Work item: Skip the pictures and write out, word for word, the lines below from the one with "(518, 166) none -> [230,192,237,203] *" through the one with "[270,312,278,323] * -> (297, 389) none", inclusive.

BEGIN Dataset extract

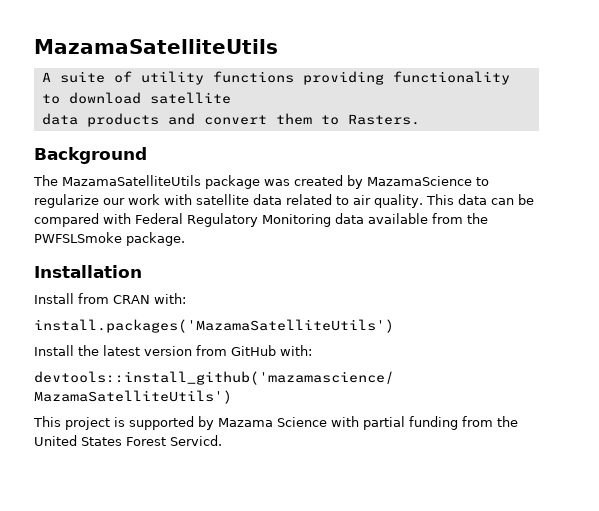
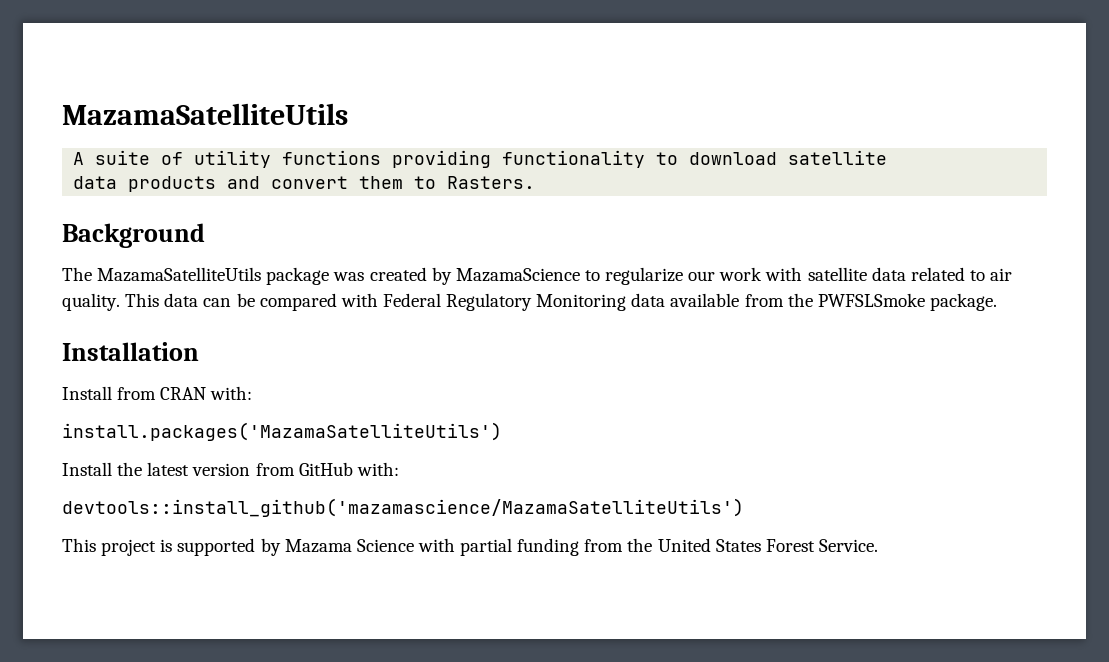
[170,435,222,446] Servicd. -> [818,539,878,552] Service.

END Dataset extract
BEGIN Dataset extract

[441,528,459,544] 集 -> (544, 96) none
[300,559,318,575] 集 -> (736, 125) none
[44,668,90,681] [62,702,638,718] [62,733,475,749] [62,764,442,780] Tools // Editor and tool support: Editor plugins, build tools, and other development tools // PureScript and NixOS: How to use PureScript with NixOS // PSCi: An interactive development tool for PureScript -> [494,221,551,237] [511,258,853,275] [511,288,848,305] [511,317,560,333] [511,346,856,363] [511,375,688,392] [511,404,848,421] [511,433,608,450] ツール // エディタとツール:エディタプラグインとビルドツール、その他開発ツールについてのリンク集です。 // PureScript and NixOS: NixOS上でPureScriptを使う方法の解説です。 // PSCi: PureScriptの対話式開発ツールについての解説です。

END Dataset extract
BEGIN Dataset extract

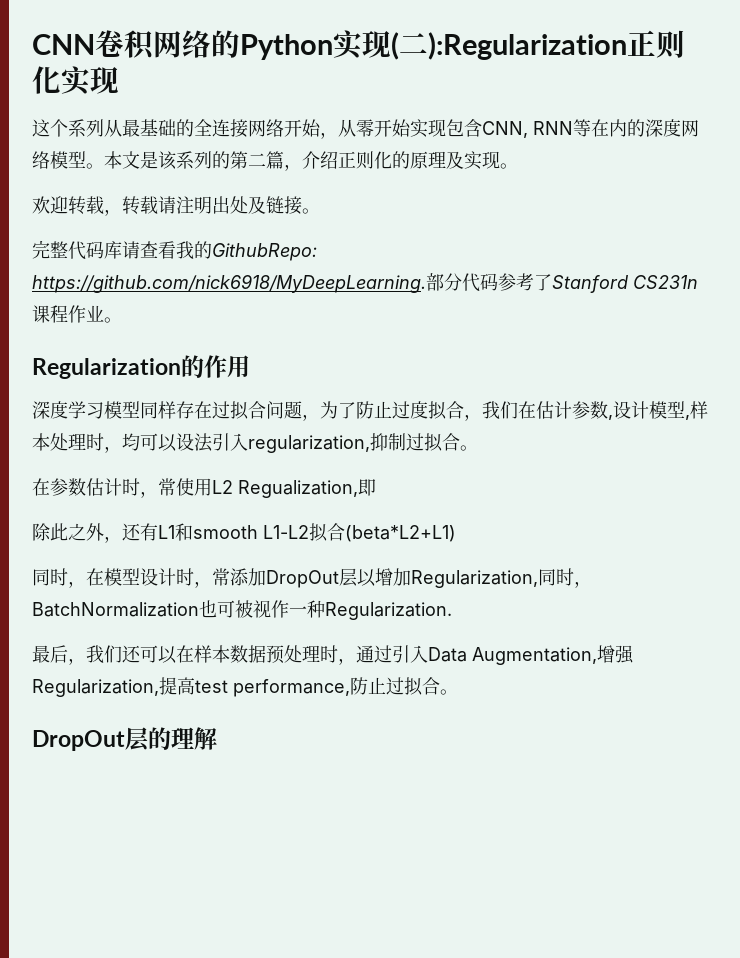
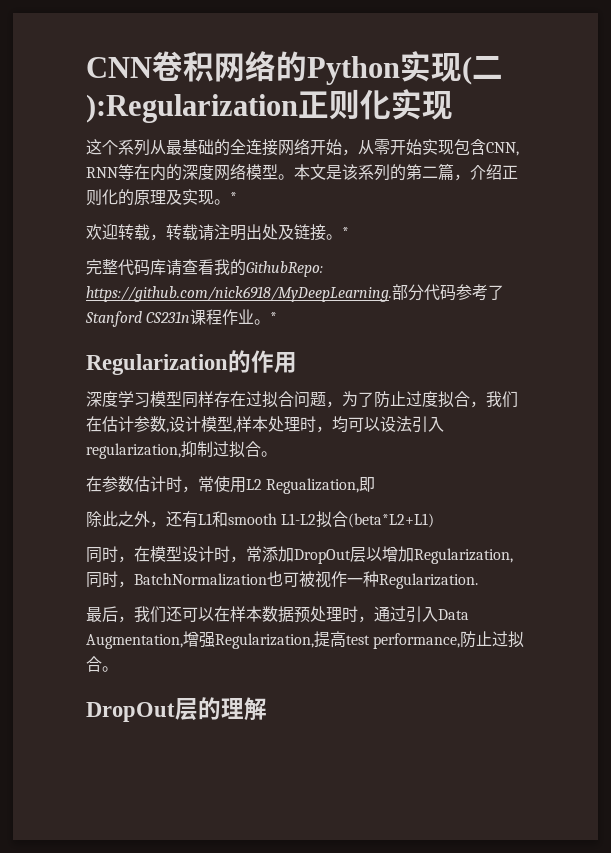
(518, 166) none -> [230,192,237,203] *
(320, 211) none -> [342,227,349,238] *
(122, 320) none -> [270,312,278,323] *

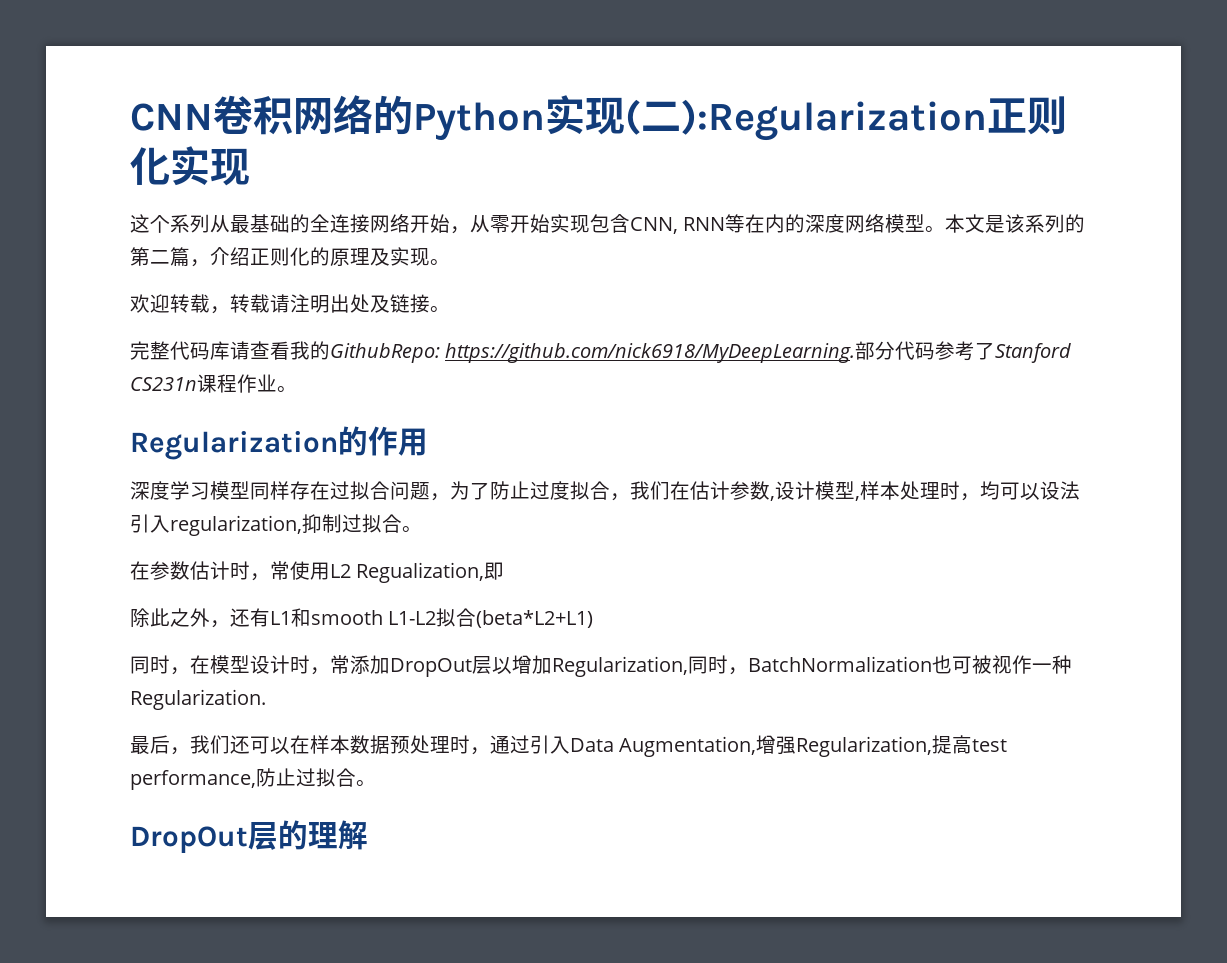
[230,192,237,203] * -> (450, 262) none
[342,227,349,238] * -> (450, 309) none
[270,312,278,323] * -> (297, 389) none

END Dataset extract

Answer to this task:
(518, 166) none -> [230,192,237,203] *
(320, 211) none -> [342,227,349,238] *
(122, 320) none -> [270,312,278,323] *

[230,192,237,203] * -> (450, 262) none
[342,227,349,238] * -> (450, 309) none
[270,312,278,323] * -> (297, 389) none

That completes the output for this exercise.